◆ About this exercise: Where an image occurs, skip it and print the rest of the records verbatim.

(Beginning of Dataset excerpts)

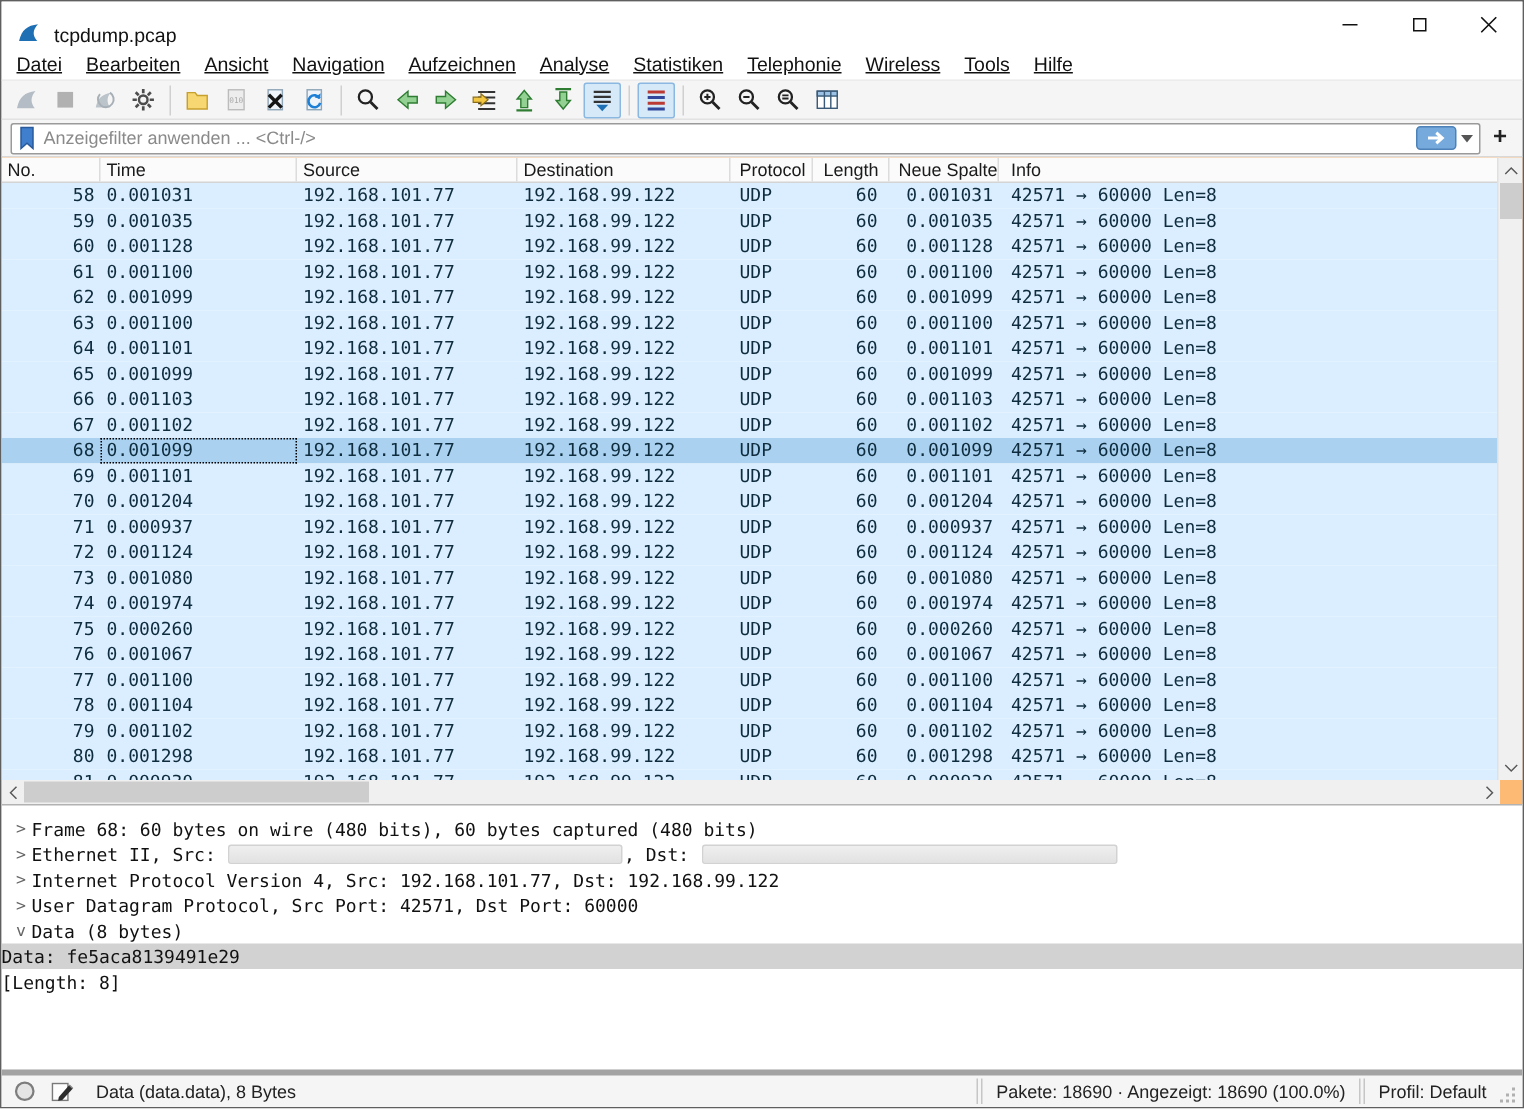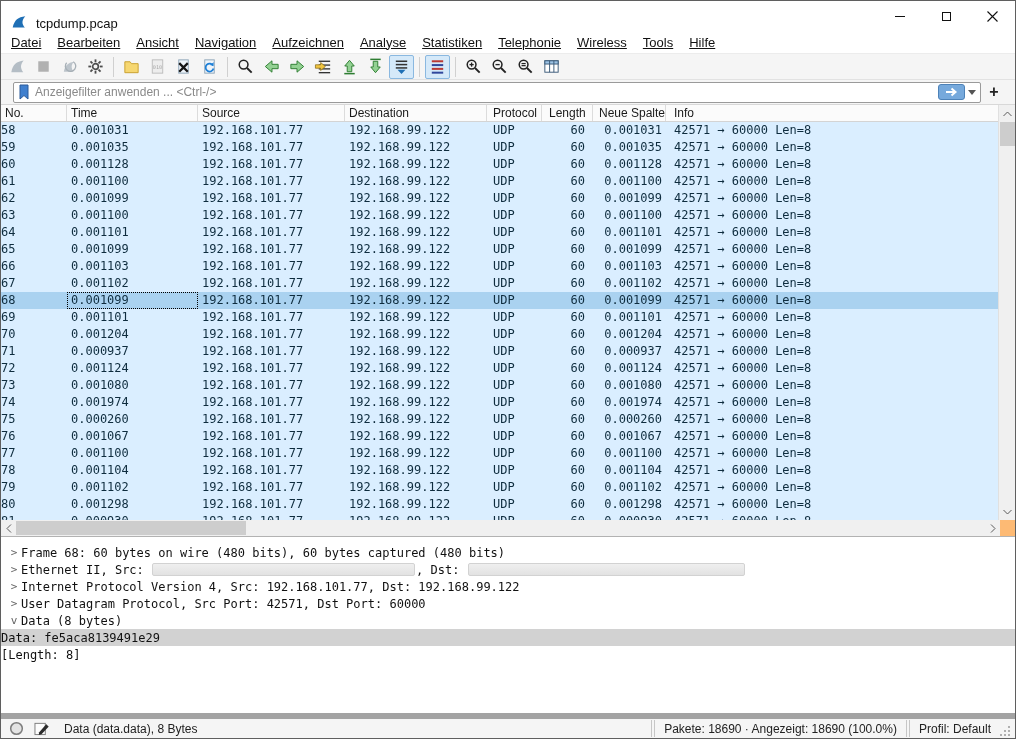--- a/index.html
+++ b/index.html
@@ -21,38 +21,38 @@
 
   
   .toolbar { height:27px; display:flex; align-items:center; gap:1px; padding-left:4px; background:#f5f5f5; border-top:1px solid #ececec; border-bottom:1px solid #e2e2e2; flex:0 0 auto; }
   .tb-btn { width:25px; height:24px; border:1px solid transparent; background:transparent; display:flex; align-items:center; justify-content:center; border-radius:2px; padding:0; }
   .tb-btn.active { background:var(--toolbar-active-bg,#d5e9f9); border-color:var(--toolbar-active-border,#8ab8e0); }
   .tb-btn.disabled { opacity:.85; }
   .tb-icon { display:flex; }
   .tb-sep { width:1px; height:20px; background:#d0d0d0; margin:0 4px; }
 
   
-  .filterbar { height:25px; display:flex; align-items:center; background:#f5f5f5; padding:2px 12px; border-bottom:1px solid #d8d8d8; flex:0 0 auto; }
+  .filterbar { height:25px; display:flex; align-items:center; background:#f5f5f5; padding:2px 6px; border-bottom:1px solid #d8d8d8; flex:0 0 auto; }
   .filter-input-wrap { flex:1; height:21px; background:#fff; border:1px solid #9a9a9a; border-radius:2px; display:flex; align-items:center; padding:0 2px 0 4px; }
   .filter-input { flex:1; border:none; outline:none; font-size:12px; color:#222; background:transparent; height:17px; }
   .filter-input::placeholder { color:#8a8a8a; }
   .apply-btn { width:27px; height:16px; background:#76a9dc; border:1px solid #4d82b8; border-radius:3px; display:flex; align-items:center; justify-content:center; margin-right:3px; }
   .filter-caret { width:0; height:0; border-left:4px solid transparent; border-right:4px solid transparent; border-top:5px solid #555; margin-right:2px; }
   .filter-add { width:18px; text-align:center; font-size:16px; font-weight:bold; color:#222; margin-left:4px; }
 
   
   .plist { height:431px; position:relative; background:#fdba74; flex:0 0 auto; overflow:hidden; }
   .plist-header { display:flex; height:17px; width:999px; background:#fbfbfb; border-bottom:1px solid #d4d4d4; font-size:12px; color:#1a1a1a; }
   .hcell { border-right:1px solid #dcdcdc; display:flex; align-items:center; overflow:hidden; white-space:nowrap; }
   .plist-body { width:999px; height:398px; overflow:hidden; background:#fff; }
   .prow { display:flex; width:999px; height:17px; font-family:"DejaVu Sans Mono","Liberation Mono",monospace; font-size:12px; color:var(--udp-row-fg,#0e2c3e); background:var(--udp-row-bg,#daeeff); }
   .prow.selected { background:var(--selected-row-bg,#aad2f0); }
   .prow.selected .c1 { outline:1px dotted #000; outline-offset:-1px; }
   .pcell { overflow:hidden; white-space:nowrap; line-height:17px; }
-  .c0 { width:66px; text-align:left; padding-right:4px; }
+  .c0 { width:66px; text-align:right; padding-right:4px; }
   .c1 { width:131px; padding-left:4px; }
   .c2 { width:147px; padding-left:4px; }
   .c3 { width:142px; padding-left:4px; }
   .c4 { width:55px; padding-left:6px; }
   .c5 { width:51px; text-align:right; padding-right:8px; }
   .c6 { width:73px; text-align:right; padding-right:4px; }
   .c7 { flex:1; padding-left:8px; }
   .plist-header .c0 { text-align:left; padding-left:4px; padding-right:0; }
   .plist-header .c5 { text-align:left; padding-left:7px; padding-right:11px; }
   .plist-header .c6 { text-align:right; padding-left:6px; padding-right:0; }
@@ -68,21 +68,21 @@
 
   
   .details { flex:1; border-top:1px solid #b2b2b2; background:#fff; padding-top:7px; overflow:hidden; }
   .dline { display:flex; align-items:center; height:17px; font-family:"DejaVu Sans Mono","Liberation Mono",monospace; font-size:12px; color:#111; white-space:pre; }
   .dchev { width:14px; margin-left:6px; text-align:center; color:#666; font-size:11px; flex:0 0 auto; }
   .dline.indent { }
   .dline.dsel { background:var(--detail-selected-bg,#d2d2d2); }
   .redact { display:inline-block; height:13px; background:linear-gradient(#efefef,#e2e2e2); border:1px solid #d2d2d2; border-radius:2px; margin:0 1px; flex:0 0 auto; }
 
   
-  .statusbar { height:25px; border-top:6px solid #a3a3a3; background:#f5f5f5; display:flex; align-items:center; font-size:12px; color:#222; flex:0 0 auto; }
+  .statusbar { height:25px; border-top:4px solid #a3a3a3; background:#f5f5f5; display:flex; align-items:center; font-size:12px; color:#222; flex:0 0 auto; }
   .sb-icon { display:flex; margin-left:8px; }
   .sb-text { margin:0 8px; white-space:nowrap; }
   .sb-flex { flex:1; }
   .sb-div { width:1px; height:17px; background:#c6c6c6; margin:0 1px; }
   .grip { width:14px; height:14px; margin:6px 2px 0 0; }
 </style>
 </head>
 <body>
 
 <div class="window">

(End of Dataset excerpts)

◆ Exercise result:
--- a/index.html
+++ b/index.html
@@ -21,38 +21,38 @@
 
   
   .toolbar { height:27px; display:flex; align-items:center; gap:1px; padding-left:4px; background:#f5f5f5; border-top:1px solid #ececec; border-bottom:1px solid #e2e2e2; flex:0 0 auto; }
   .tb-btn { width:25px; height:24px; border:1px solid transparent; background:transparent; display:flex; align-items:center; justify-content:center; border-radius:2px; padding:0; }
   .tb-btn.active { background:var(--toolbar-active-bg,#d5e9f9); border-color:var(--toolbar-active-border,#8ab8e0); }
   .tb-btn.disabled { opacity:.85; }
   .tb-icon { display:flex; }
   .tb-sep { width:1px; height:20px; background:#d0d0d0; margin:0 4px; }
 
   
-  .filterbar { height:25px; display:flex; align-items:center; background:#f5f5f5; padding:2px 12px; border-bottom:1px solid #d8d8d8; flex:0 0 auto; }
+  .filterbar { height:25px; display:flex; align-items:center; background:#f5f5f5; padding:2px 6px; border-bottom:1px solid #d8d8d8; flex:0 0 auto; }
   .filter-input-wrap { flex:1; height:21px; background:#fff; border:1px solid #9a9a9a; border-radius:2px; display:flex; align-items:center; padding:0 2px 0 4px; }
   .filter-input { flex:1; border:none; outline:none; font-size:12px; color:#222; background:transparent; height:17px; }
   .filter-input::placeholder { color:#8a8a8a; }
   .apply-btn { width:27px; height:16px; background:#76a9dc; border:1px solid #4d82b8; border-radius:3px; display:flex; align-items:center; justify-content:center; margin-right:3px; }
   .filter-caret { width:0; height:0; border-left:4px solid transparent; border-right:4px solid transparent; border-top:5px solid #555; margin-right:2px; }
   .filter-add { width:18px; text-align:center; font-size:16px; font-weight:bold; color:#222; margin-left:4px; }
 
   
   .plist { height:431px; position:relative; background:#fdba74; flex:0 0 auto; overflow:hidden; }
   .plist-header { display:flex; height:17px; width:999px; background:#fbfbfb; border-bottom:1px solid #d4d4d4; font-size:12px; color:#1a1a1a; }
   .hcell { border-right:1px solid #dcdcdc; display:flex; align-items:center; overflow:hidden; white-space:nowrap; }
   .plist-body { width:999px; height:398px; overflow:hidden; background:#fff; }
   .prow { display:flex; width:999px; height:17px; font-family:"DejaVu Sans Mono","Liberation Mono",monospace; font-size:12px; color:var(--udp-row-fg,#0e2c3e); background:var(--udp-row-bg,#daeeff); }
   .prow.selected { background:var(--selected-row-bg,#aad2f0); }
   .prow.selected .c1 { outline:1px dotted #000; outline-offset:-1px; }
   .pcell { overflow:hidden; white-space:nowrap; line-height:17px; }
-  .c0 { width:66px; text-align:left; padding-right:4px; }
+  .c0 { width:66px; text-align:right; padding-right:4px; }
   .c1 { width:131px; padding-left:4px; }
   .c2 { width:147px; padding-left:4px; }
   .c3 { width:142px; padding-left:4px; }
   .c4 { width:55px; padding-left:6px; }
   .c5 { width:51px; text-align:right; padding-right:8px; }
   .c6 { width:73px; text-align:right; padding-right:4px; }
   .c7 { flex:1; padding-left:8px; }
   .plist-header .c0 { text-align:left; padding-left:4px; padding-right:0; }
   .plist-header .c5 { text-align:left; padding-left:7px; padding-right:11px; }
   .plist-header .c6 { text-align:right; padding-left:6px; padding-right:0; }
@@ -68,21 +68,21 @@
 
   
   .details { flex:1; border-top:1px solid #b2b2b2; background:#fff; padding-top:7px; overflow:hidden; }
   .dline { display:flex; align-items:center; height:17px; font-family:"DejaVu Sans Mono","Liberation Mono",monospace; font-size:12px; color:#111; white-space:pre; }
   .dchev { width:14px; margin-left:6px; text-align:center; color:#666; font-size:11px; flex:0 0 auto; }
   .dline.indent { }
   .dline.dsel { background:var(--detail-selected-bg,#d2d2d2); }
   .redact { display:inline-block; height:13px; background:linear-gradient(#efefef,#e2e2e2); border:1px solid #d2d2d2; border-radius:2px; margin:0 1px; flex:0 0 auto; }
 
   
-  .statusbar { height:25px; border-top:6px solid #a3a3a3; background:#f5f5f5; display:flex; align-items:center; font-size:12px; color:#222; flex:0 0 auto; }
+  .statusbar { height:25px; border-top:4px solid #a3a3a3; background:#f5f5f5; display:flex; align-items:center; font-size:12px; color:#222; flex:0 0 auto; }
   .sb-icon { display:flex; margin-left:8px; }
   .sb-text { margin:0 8px; white-space:nowrap; }
   .sb-flex { flex:1; }
   .sb-div { width:1px; height:17px; background:#c6c6c6; margin:0 1px; }
   .grip { width:14px; height:14px; margin:6px 2px 0 0; }
 </style>
 </head>
 <body>
 
 <div class="window">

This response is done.